Dos and Don’ts During Flood Catastrophes

Dos and don’ts during flood catastrophes are secondary to simply remaining calm. Without a clear head, the many dangers introduced by rising waters can cause panic, which can make things worse. Careful observances of the threats before it’s too late may turn future victims into survivors.
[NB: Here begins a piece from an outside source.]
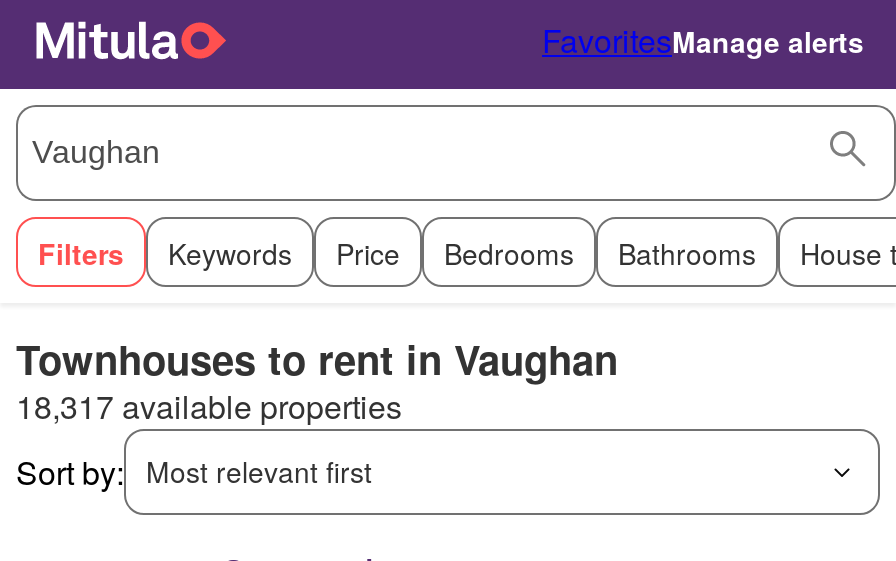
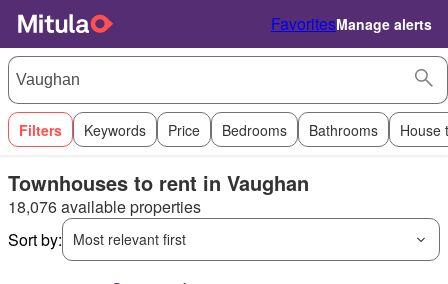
- 18,317 available properties
+ 18,076 available properties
Dos and don’ts during flood catastrophes are secondary to simply remaining calm

  • Turn off gas valves fed to appliances, water valves and the electricity on the main fuse box. Be aware that surges of electricity during gas leaks can cause violent ignitions.
  • Unplug all electrical items and store them away from floodwaters.
  • Move all inhabitants and pets to safe locations, ideally in pet carriers.
  • If safely possible, move rugs, furniture and any sentimental or otherwise valuable possessions to a drier location. Big appliances may be raised with bricks.
  • Sop up and extract intruding waters when possible.
  • To prevent sewage backups, put sandbags in the toilet and obstructions on drain holes.
  • Bathe and wash items with clean, preferably safely contained water. Drink only clean water, preferably bottled water. If left without options, boil water for ten minutes before using and drinking.
  • Enhance airflows to enhance drying. Bringing the heat down to around 65℉ impedes bacterial growth.
  • Wearing mosquito nets can combat the heightened threat of mosquito-borne diseases.
  • Look out for snakes, which often go inside flooded homes.
  • If trapped, try to contact 911 and stay by a window to attempt to signal someone outside.
  • Use a radio and local media for news updates.
  • Help neighbors when possible but otherwise avoid walking through floodwaters, as something like a manhole opened due to water pressure could make a situation worse.
  • Sturdy work boots and gloves can help with submerged and dangerous debris. The most common injury during a flood is cut feet.
  • Beware of and watch for structural damages, such as falling walls and ceilings. Piercing small holes in sagging ceilings can strategically drain them and prevent collapses.
  • Strong ropes and a well equipped First Aid Kit can greatly enhance rescue efforts.

flooded rural road with fence lines


  • Don’t eat or drink anything exposed to the likely contaminated floodwaters.
  • Don’t use potentially contaminated water for washing or food preparations.
  • Don’t let wet dyes from clothes, books, etc. damage other items and carpets.
  • Watch out for and don’t approach downed power lines.
  • Don’t drive through floodwaters. If stuck, exit the car and move to higher ground.
  • Don’t use open flames in the presence of gas, propane or natural gas. Use flashlights.
  • Both floating and sinking littered debris and refuse can both complicate rescue efforts and plug outgoing flows.
  • Don’t be careless in a flooded area at night when it’s much harder to see standing and flowing water. Two feet of moving water is deep enough to sweep away a vehicle and six inches can sweep away an adult.
  • Touching or approaching wet, plugged-in electronics can lead to electrocution.
  • Don’t leave doors and windows unlocked when leaving your property due to high incidences of looting.

Rushing waters, risks of electrocution, gas explosions, drowning, and the threats of pests, pestilence, water damages, mold damages and looting all accompany floods. Being tactful can avert or minimize the physical threats and the damages.